I just wanted her body. I wanted her body more than I have ever wanted anything in my life. And so I did what I had to do.

I asked the poet—my lifelong rival, beloved friend, a borderline criminal—to steal her from that fucking place for me.

You will think it sounds impossible, but it was not. It was laughably simple. The poet was close friends with an attendant, an addict, at the morgue where I agreed to send her. The morgue had its own crematorium. In lieu of her lifeless body, a little pig covered in a soft blanket was sent down the metal road to the fire.

Instead, I took her to a place where a river empties into the sea. I drove there alone, with her perfect weight next to me in the passenger’s seat. I talked to her and sang to her and recited poems to her. When I got there—not anywhere anyone would be—I placed her in a backpack that also contained kindling and
sage and waited for night. The wind was unusually still, and the surf had the rise and fall of breathing. The moon’s giant eye looked on. It was the end of an Indian summer. I removed my clothes. I held her body to mine for a long time. Until it came, the great flood. Animal sounds came from my throat. Nearly all of the night we rocked that way.
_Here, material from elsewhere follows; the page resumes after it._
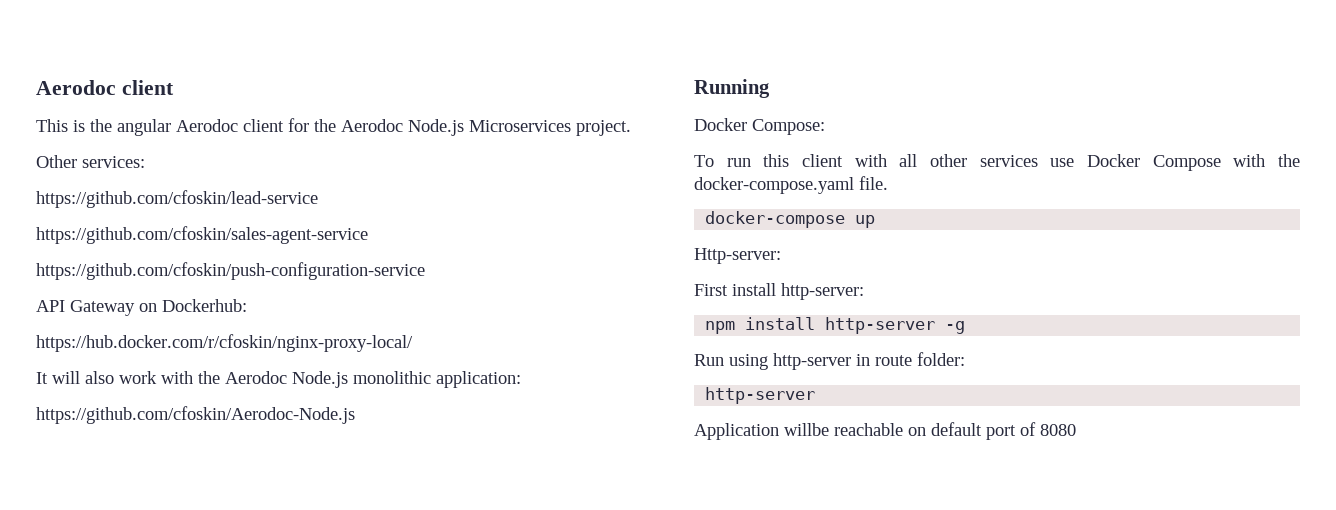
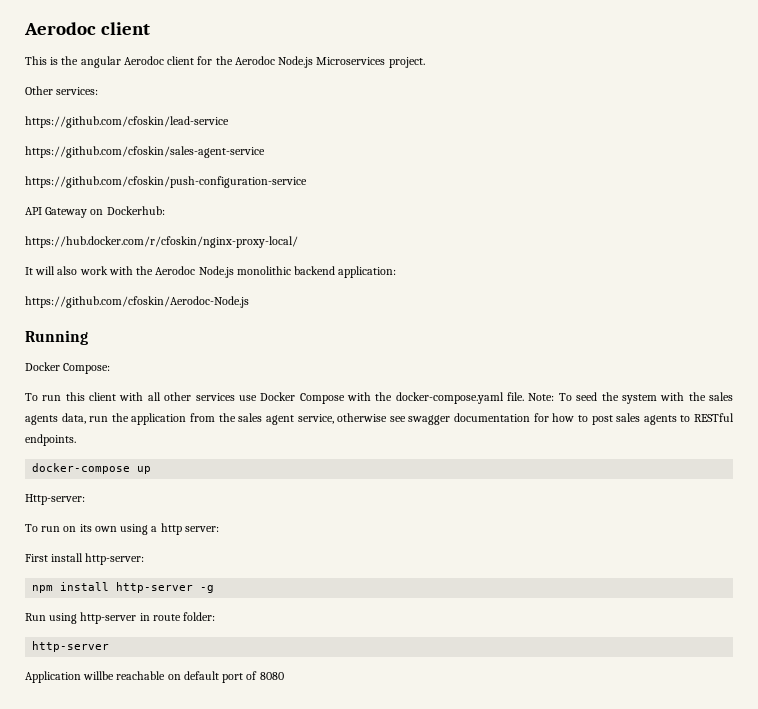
(431, 377) none -> [294,266,336,275] backend
[705,211,876,228] [694,248,781,264] // docker-compose up // Http-server: -> [528,392,734,404] [25,413,734,425] [25,434,76,446] [32,463,152,474] [25,494,85,505] [25,523,219,535] Note: To seed the system with the sales agents data, run the application from the sales agent service, otherwise see swagger documentation for how to post sales agents to RESTful endpoints. // docker-compose up // Http-server: // To run on its own using a http server:

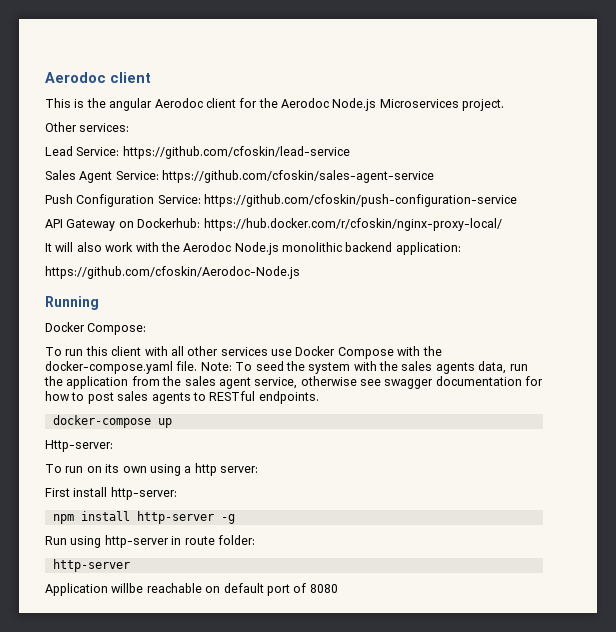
(99, 91) none -> [45,146,120,156] Lead Service:
[25,146,265,158] https://github.com/cfoskin/sales-agent-service // -> [45,170,435,183] [45,194,201,207] Sales Agent Service: https://github.com/cfoskin/sales-agent-service // Push Configuration Service:
(165, 210) // -> (201, 223) none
When a dead calm came over me, I made a pyre of sticks and sage and the only thing I had to give to her, my hair. All of it I could sever. Great clumps of American blond. I placed her body and my hair atop the pyre and lit it on fire. I watched her burn. I did not cry while she burned. The smell of burning skin and ocean and sage. I did not look away. I collected the ashes in the morning and walked into the sea with them. So there was a moment when we were together in the same waters.
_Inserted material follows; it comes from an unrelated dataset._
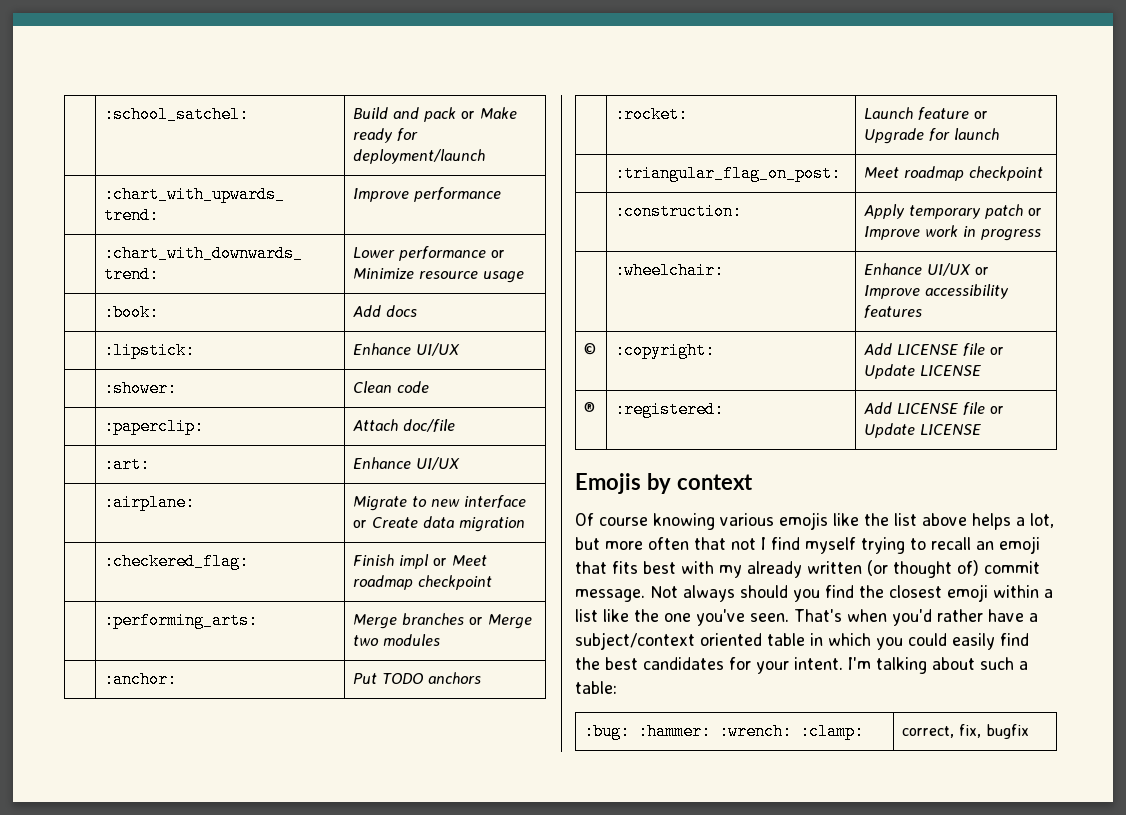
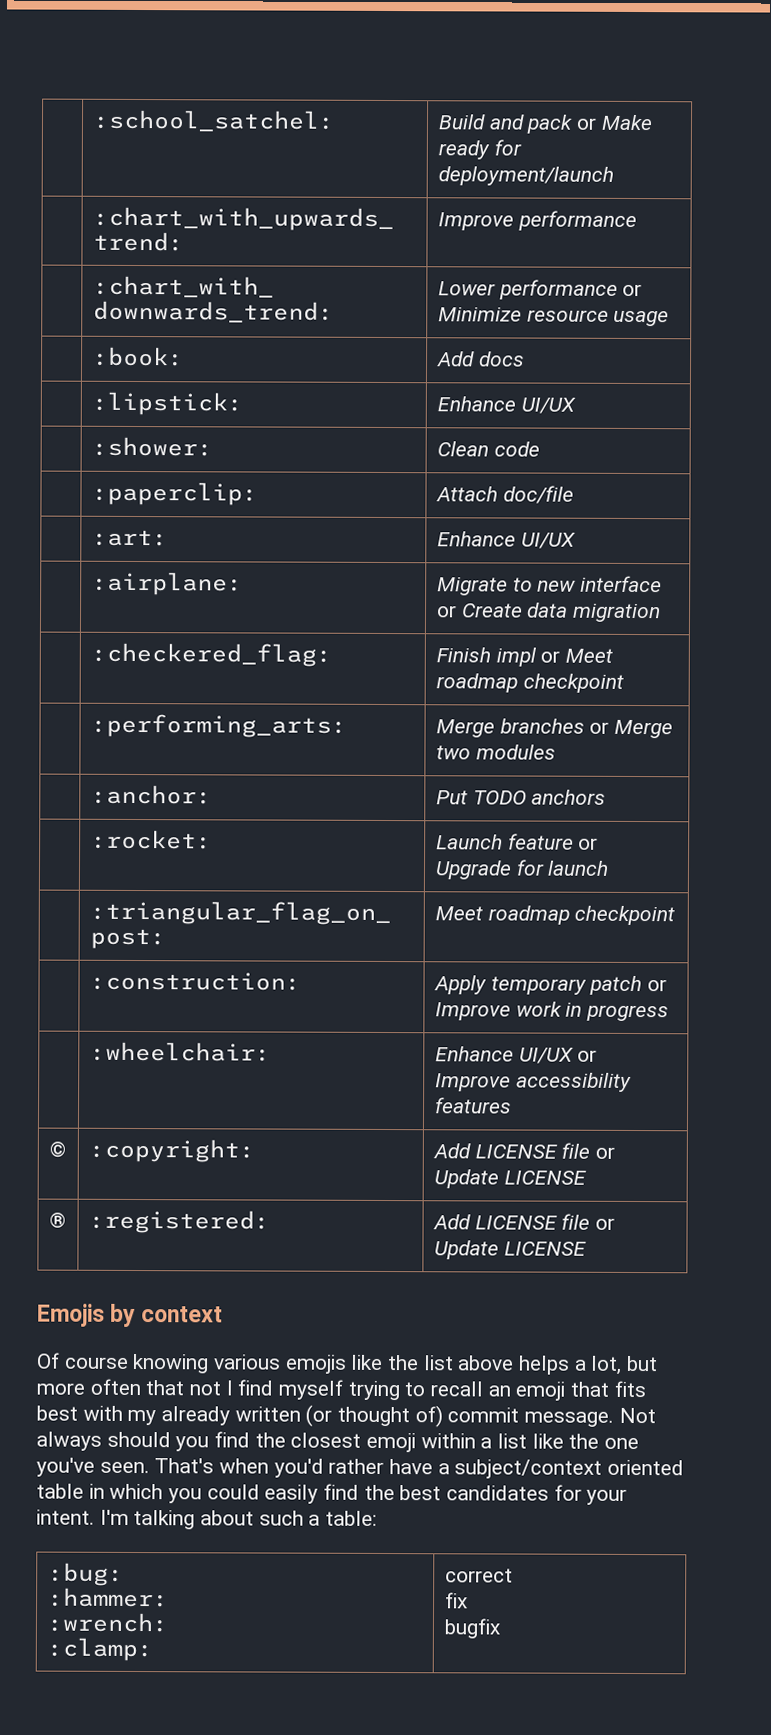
(631, 731) none -> (124, 1574) //
(712, 731) none -> (169, 1597) //
(793, 731) none -> (169, 1622) //
[902,724,982,738] correct, fix, -> [444,1568,513,1583] [444,1592,468,1609] correct // fix //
Then I entered a cataclysmic silence, a white vast, for nearly a year.

After grief—strange sister self—left me, I thought, stupidly, that I could live my life, and love the artists who are in it, and carry on by writing. I gathered them together for meals, for art events, for films and readings and gallery exhibits. I thought I could narrate over everything. This . . . what I am still doing now. I am writing a journal of the girl. But I don’t know if I can withstand it. I hear my husband and son in the kitchen, making dinner, setting plates, and I close my eyes. My heart is beating me up.

I am an American woman writer. I am in the room I write in. The room with midnight blue walls. Dark red carpet against deep brown hardwood floors. Two windows with long off-white
curtains. And books . . . books everywhere—on floor-to-ceiling shelves, on the floor, on the desk, piles of literature, art, photography, philosophy. The colors of their spines and covers the colors of skin, blood, fire, water, night. A black iron lotus Buddha with a broken hand that we glued back on—me and my husband, my now-husband. A good ironic metaphor. Various feathers from birds I have come upon: eagle, heron, crow, crane, and swan. Bowls of rocks. A photo. The cat’s food bowl. Desperate talismans, the colors of blood and night and the bottom of an ocean. And the scent of someone over-saging a room because they are afraid they will make something to death.
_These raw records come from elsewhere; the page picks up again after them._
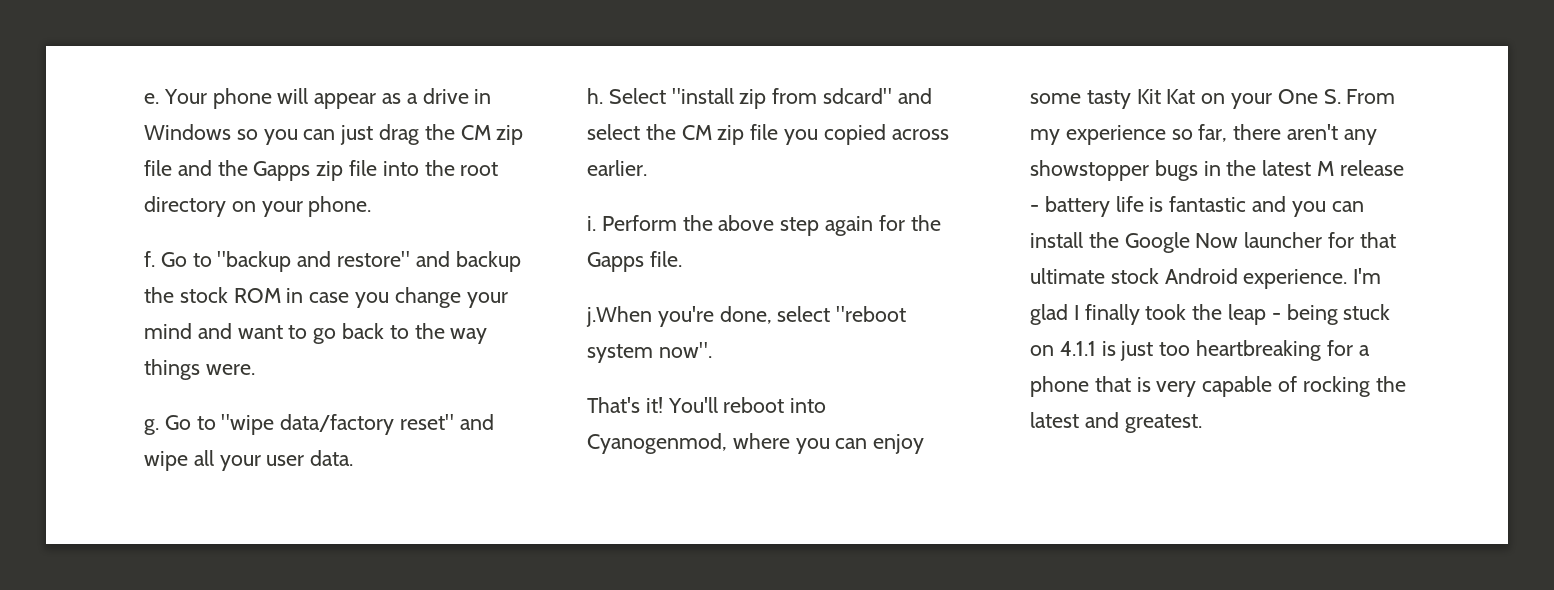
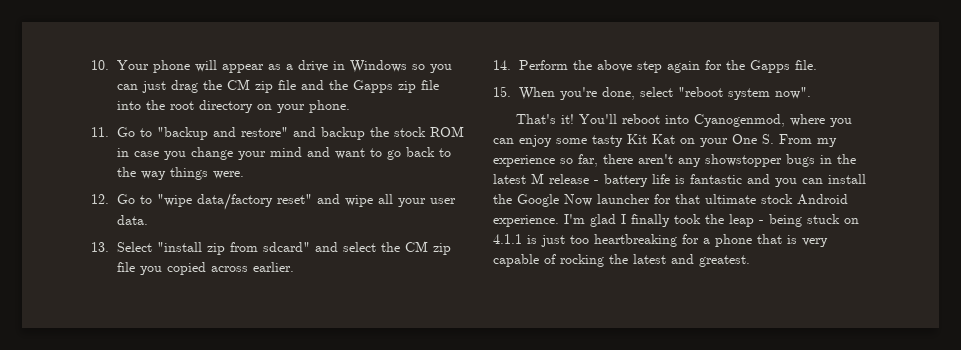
[144,93,159,104] e. -> [91,60,109,70] 10.
[144,251,155,267] f. -> [91,127,109,137] 11.
[144,419,159,435] g. -> [91,194,109,204] 12.
[587,88,603,104] h. -> [91,242,109,252] 13.
[587,216,596,231] i. -> [493,60,511,70] 14.
[586,306,652,327] j.When -> [493,86,556,100] 15. When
I think things like, Be brave. Hold on to voice. It’s your only chance. Pick up the glass of scotch. Bring the amber liquid to your mouth. Drink. Large. Hold it there. Close your eyes. Move your goddamn hands before your mind makes a mess of it.

I see an image of a dead girl—an arrested image.

My breath jackknifes for a moment.

It’s the girl. I don’t know if she will kill me or save me.